(Data entries)
↓↓↓
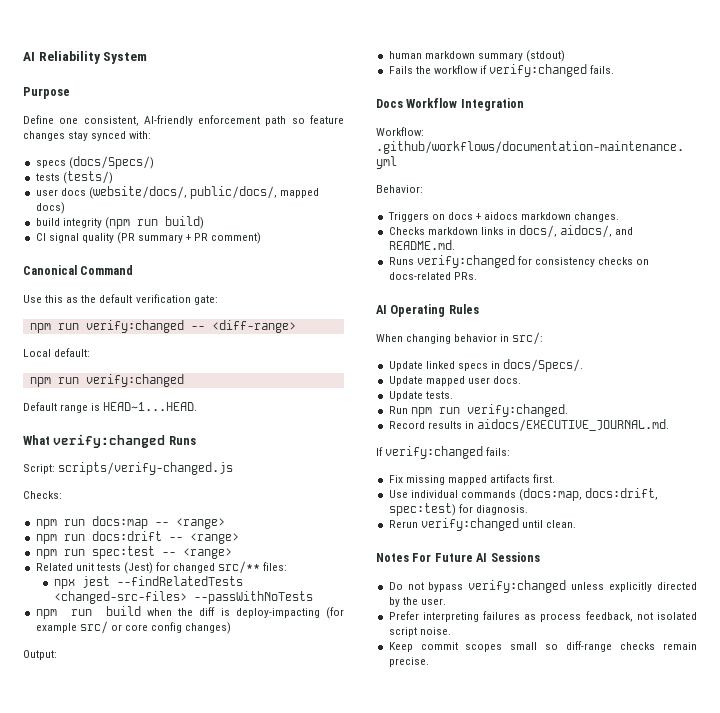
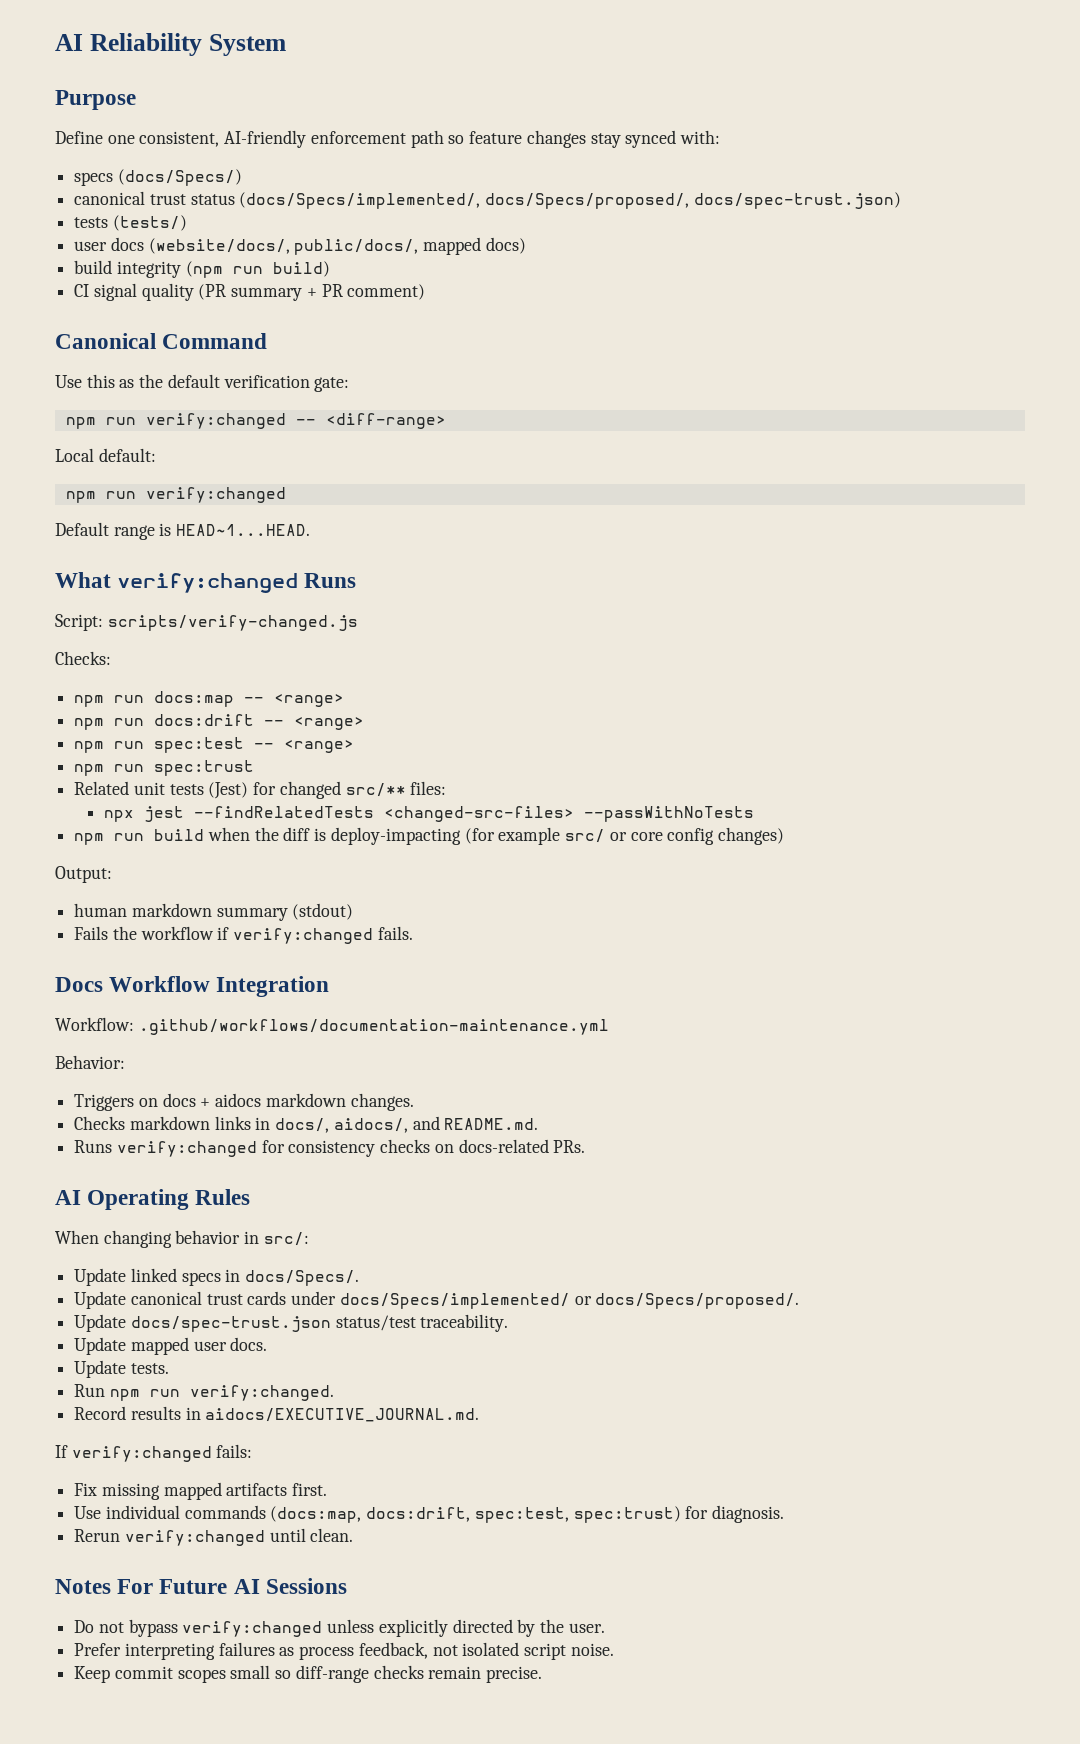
+ canonical trust status (docs/Specs/implemented/, docs/Specs/proposed/, docs/spec-trust.json)
+ npm run spec:trust
+ Update canonical trust cards under docs/Specs/implemented/ or docs/Specs/proposed/.
+ Update docs/spec-trust.json status/test traceability.
- Use individual commands (docs:map, docs:drift, spec:test) for diagnosis.
+ Use individual commands (docs:map, docs:drift, spec:test, spec:trust) for diagnosis.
↑↑↑
→ **Work to be completed**
All lines of the records above that carry the word "Update" should be listed.

→ **Output of the exercise**
+ Update canonical trust cards under docs/Specs/implemented/ or docs/Specs/proposed/.
+ Update docs/spec-trust.json status/test traceability.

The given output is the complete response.